Now that we have some substantial pronunciation, let's get started on vocabulary!
Here's some of the ideas from earlier, in both consonant root form and the other form that they were in before.
Word - ber-/B-R-S
Earth - terr-/T-R-N
Language - Terris (?)
Father - pas-/P-S-M
Mother - mer-/M-R-M or M-S-M
Son - id-/-D-H
Daughter - id-a/-D-AH
Food - su-/S-D-L
proposal:
earth - tarn
of earth / like earth / belonging to earth (?) - tarnuu
our language (nominalised form of that last one) - tarnuun
How would a double u be pronounced?
Another idea have a suffix for opposites? This would cut the number of words substantially. Hot & Cold. Young & Old. etc
I don't know if it's a good idea, but it could simplify things and make it easier to learn the language more quickly.
Or a prefix nonhot=cold nonold=young or unhot instead of nonhot etc etc
Then there would be halfhot for lukewarm. Maybe zerohot for cold? zero-old or little-old for young.

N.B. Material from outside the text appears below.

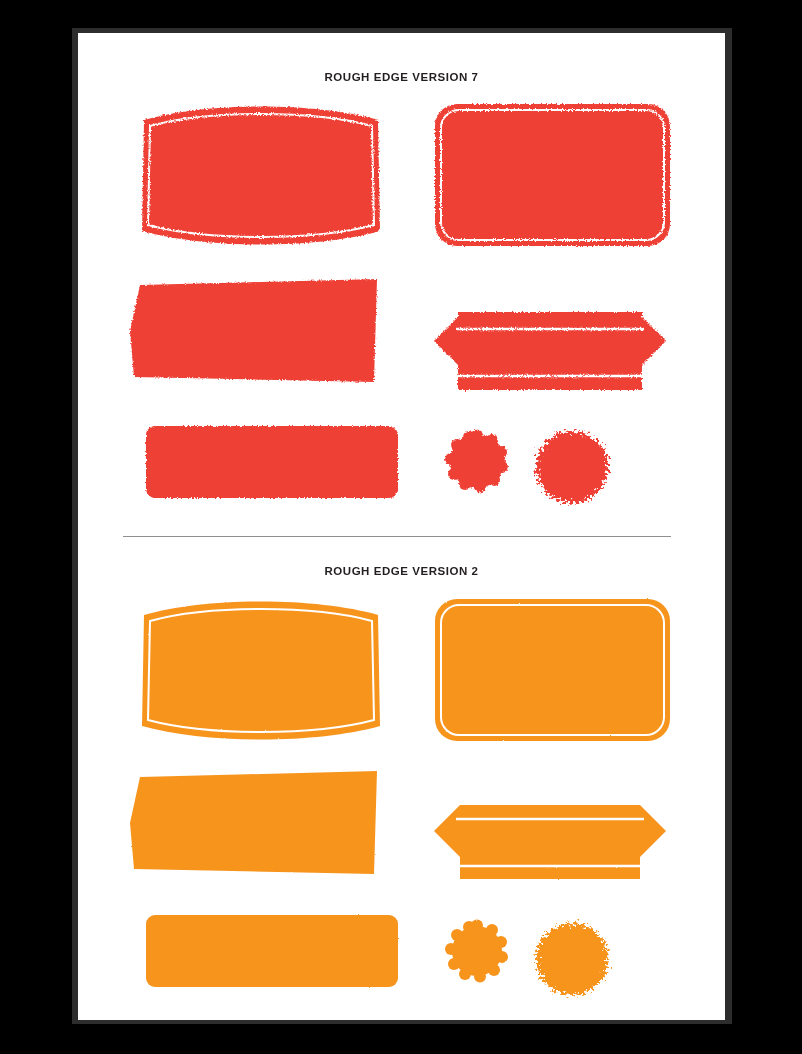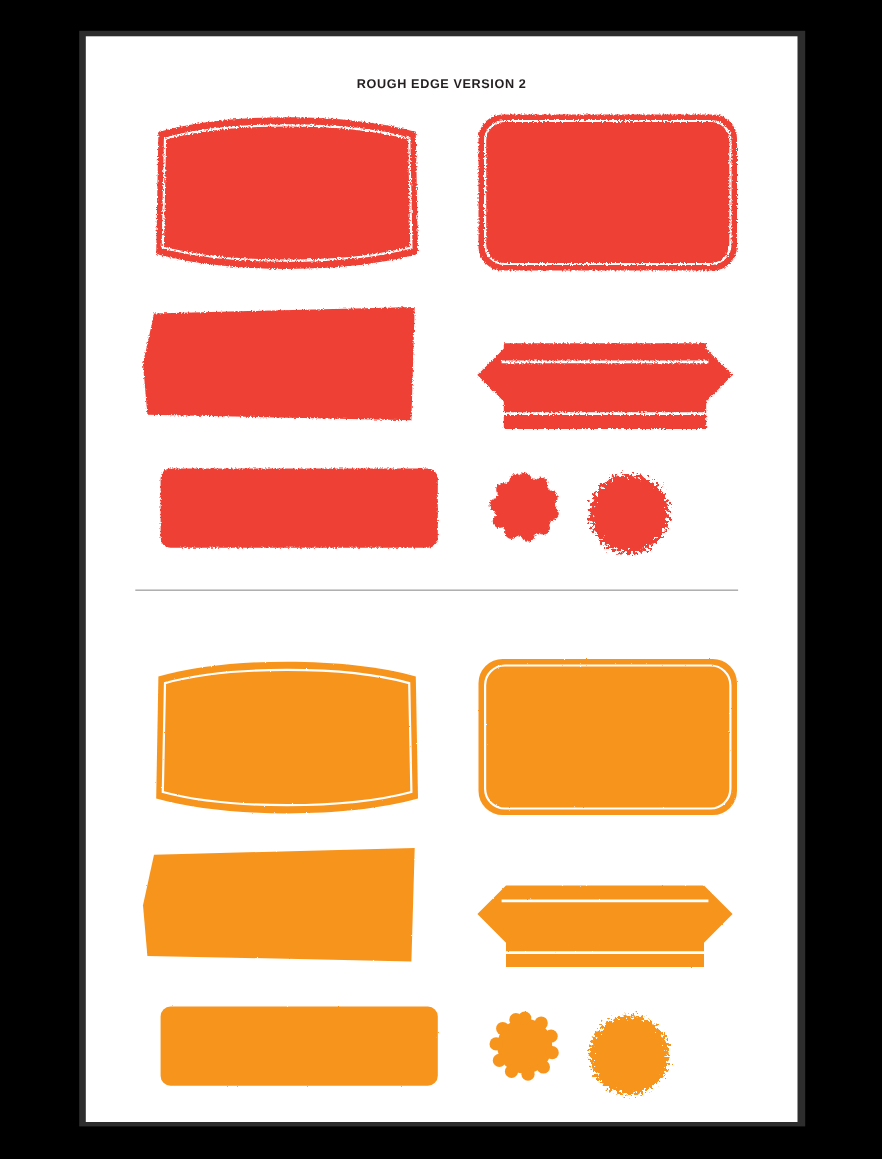"ROUGH EDGE VERSION 2" div.section-title { text: 2 -> 7 }
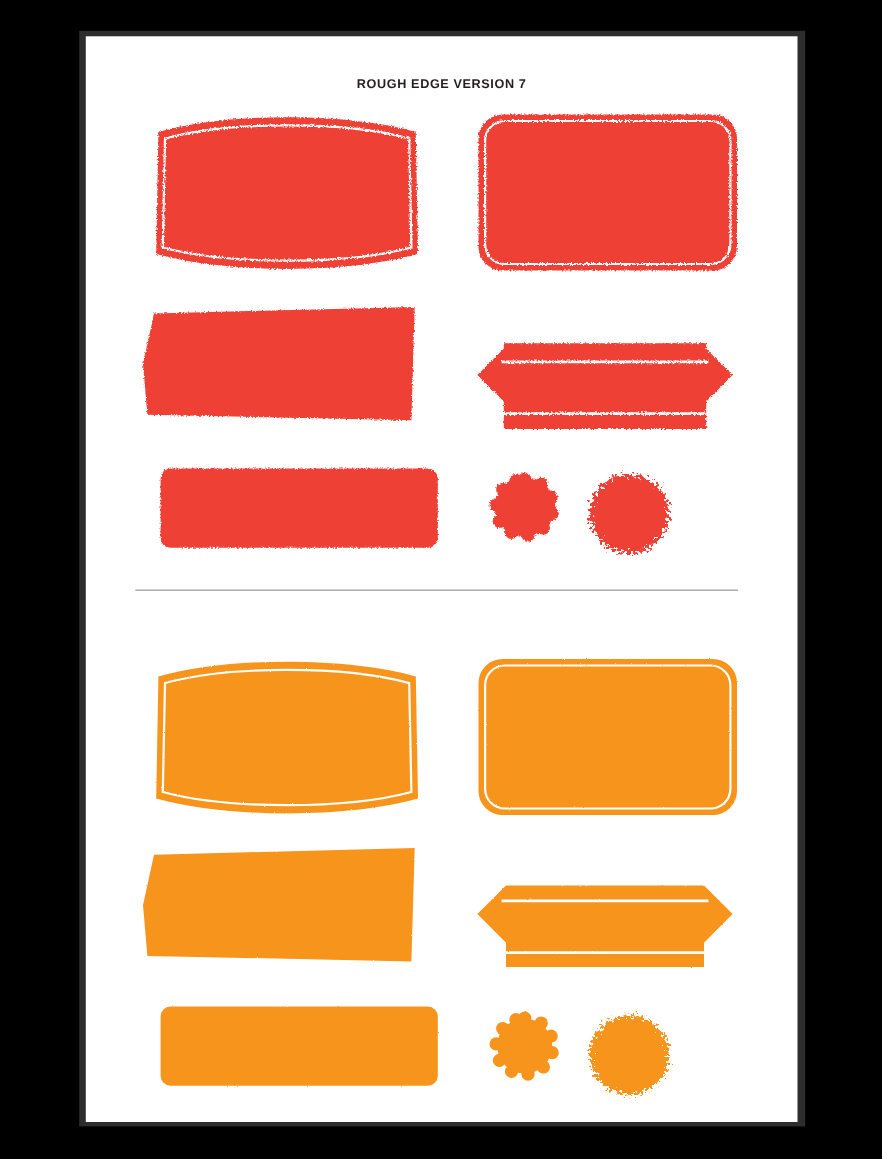"ROUGH EDGE VERSION 2" div.section-title { html: none -> <div>ROUGH EDGE VERSION 2</div> }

Has this been tried in any Conlangs before?
If you are speaking another language to someone who doesn't at the same time speak English, you can't say "How do you say 'cold'"? Because that person wouldn't know the meaning of "cold". But, if you remember the word for hot, you could say "what is the opposite of hot?".
My point is, that maybe the idea of simplifying the language with adding an "opposite of" suffix may be unnecessary and therefore a bad idea.
I have a tendency, perhaps an irritating one, of "thinking out loud".
As evergreen said, I like this as a thing to add variance, but not as a standard practice.